Jay Ashworth jra at baylink.com
Tue Mar 29 21:56:23 UTC 2011


----- Original Message -----
> From: "Mark Lord" <mythtv at rtr.ca>

> A problem I have with RAID, is that it multiplies the odds of a failure
> causing data loss. Eg. 6 drives = 6X the likelihood of a failure that
> affects all data. Sure, perhaps the array will tolerate a single drive
> failure (which is kind of the whole point), but then you're running on
> the edge for a day or three until that drive is replaced and the RAID
> resync'd. I know of several people who "lost everything" during such an
> interval.

The second half of that confuses the issue, but you're doing your math wrong.

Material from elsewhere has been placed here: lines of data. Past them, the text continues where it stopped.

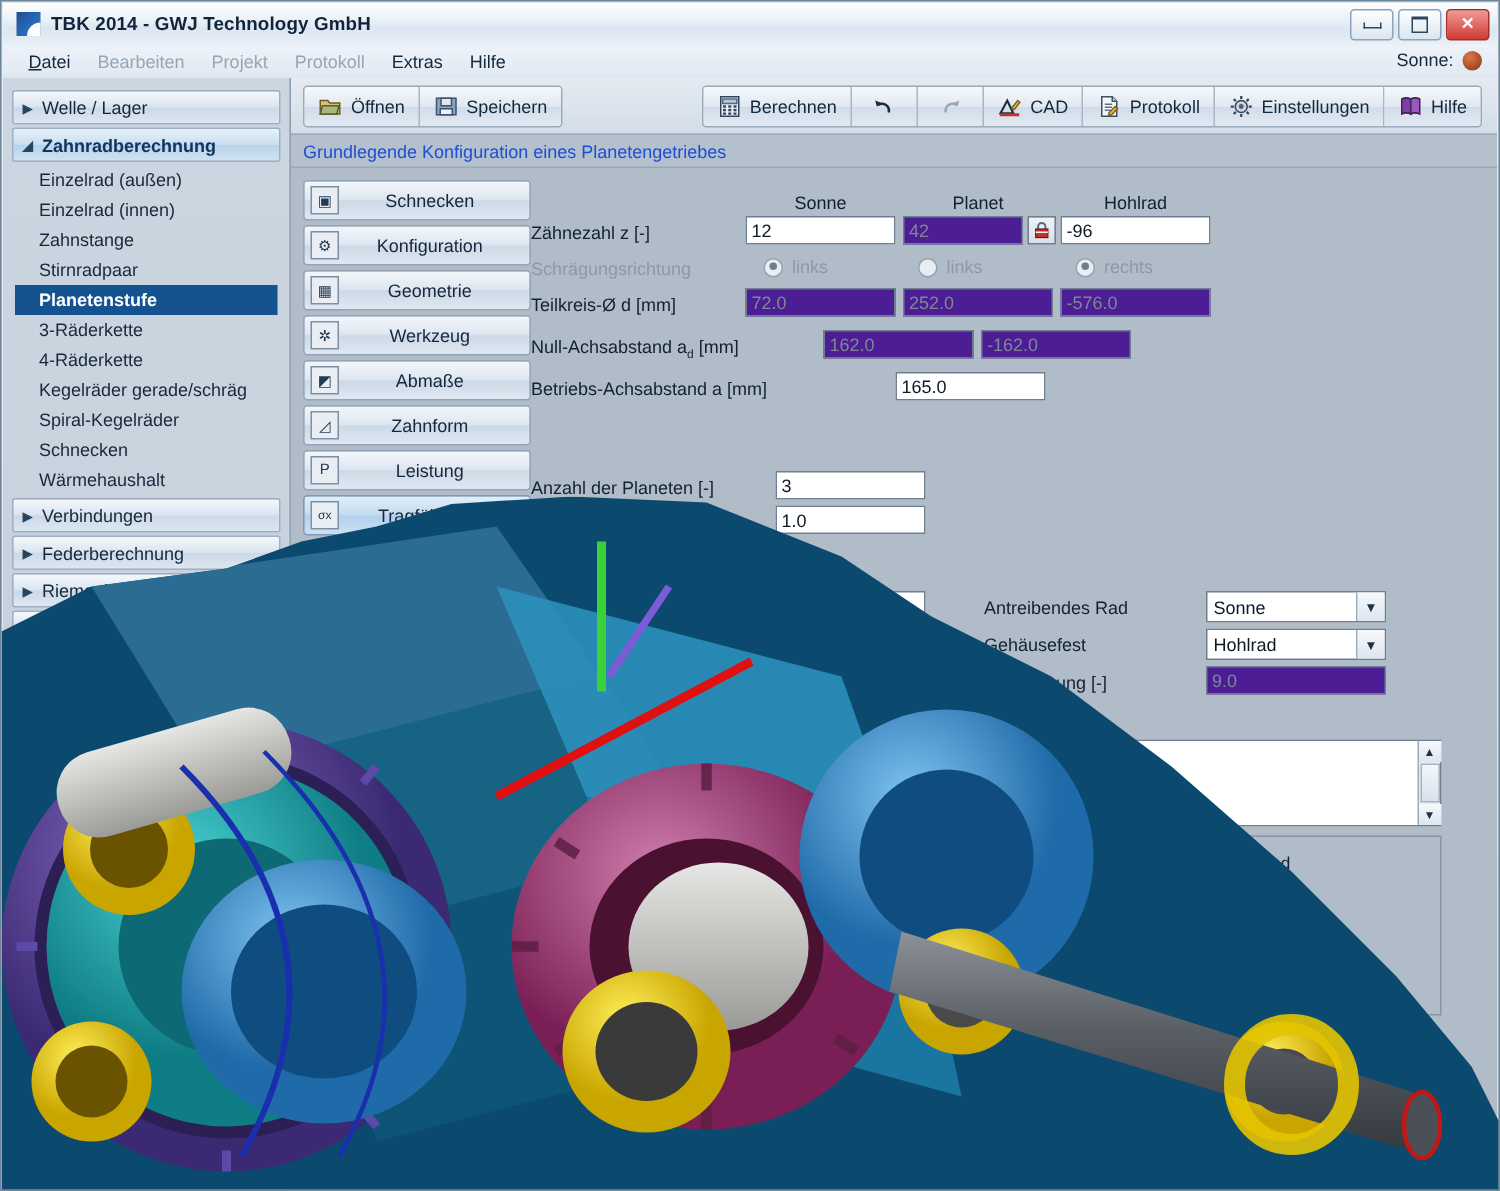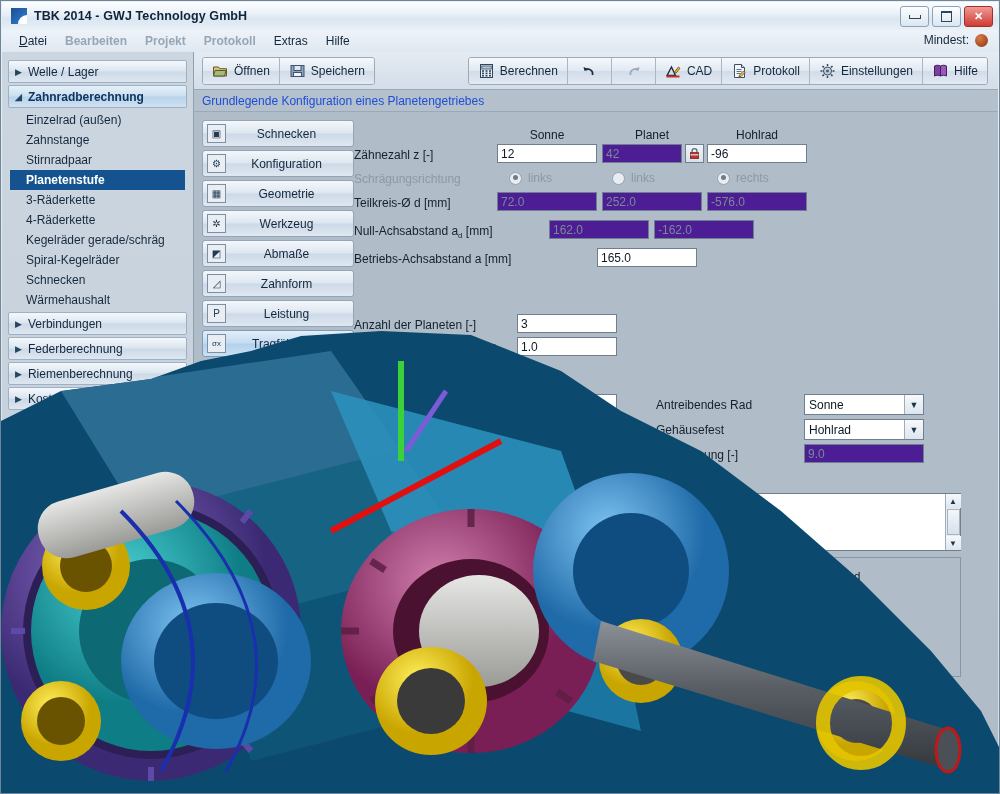"Bearbeiten" .menu-item.dis { font-weight: bold -> none }
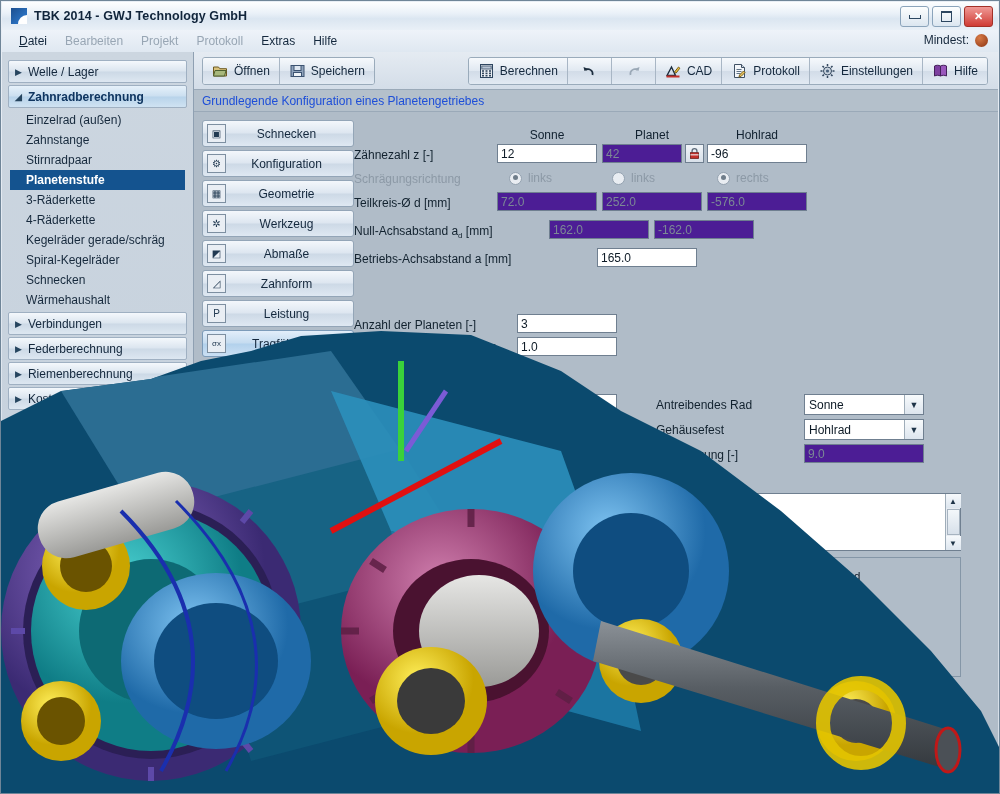"Mindest:" span.server-lbl { text: Mindest -> Sonne }
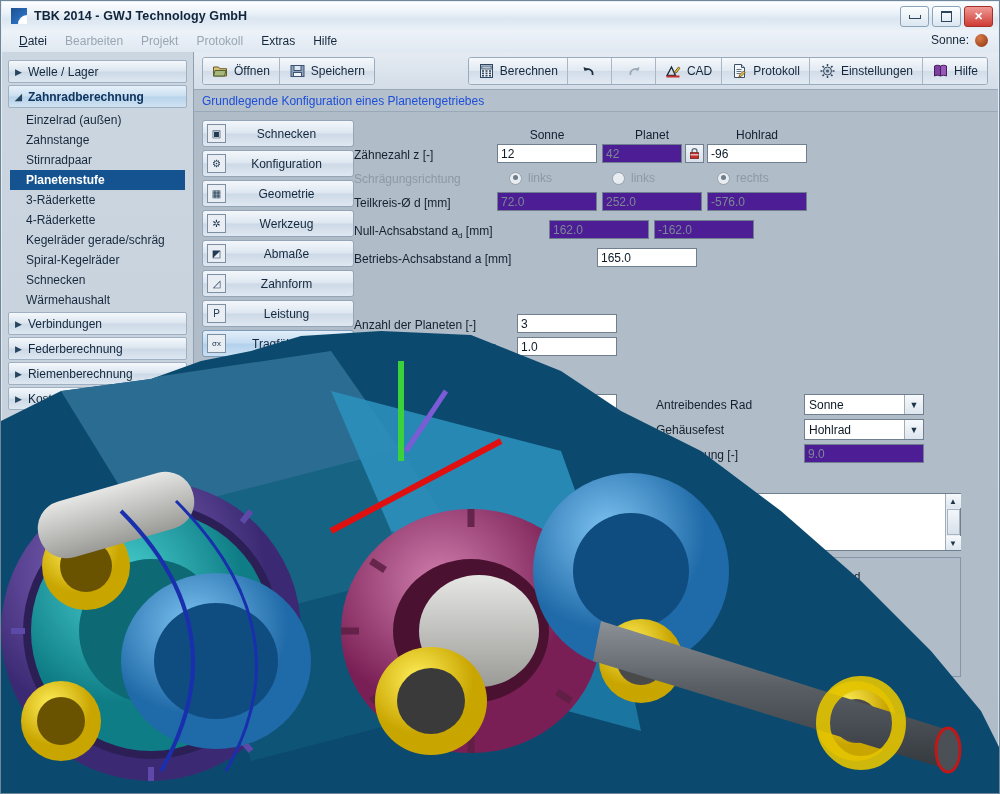"Einzelrad (innen)" div.leaf { html: none -> <div>Einzelrad (innen)</div> }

You say "multiplies the odds of a failure causing data loss".  Let's go
to the blackboard.

For easy to follow numbers, let us say that we have 2 drives in a RAID1 mirror,
and that the instantaneous odds of one drive failing (which will not lose) data
are 10%.

So, what are the odds we'll have 2 failures?

10% = 0.1

0.1 x 0.1 = 0.01, or *one percent*.  IOW, no, the odds don't go up, they go
down.  Certainly, there's a window where a second failure will kill you,
but if you *didn't* have the RAID, *the first failure -- with much higher
probability -- would have killed you.

As to multiple failures in the same RAID group, someone pointed out on 
here last week that there are ways to get around this, including but not 
limited to making sure your drives have different batch nuumbers on them,
or serial numbers with different prefixes.

All that said, yes, as drive capacities outstrip interface speeds, we're 
going to see a lot of the same problems we saw as drive capacities
outstripped tape capacities (y'know, *real* backup, which RAIDs are *not*.)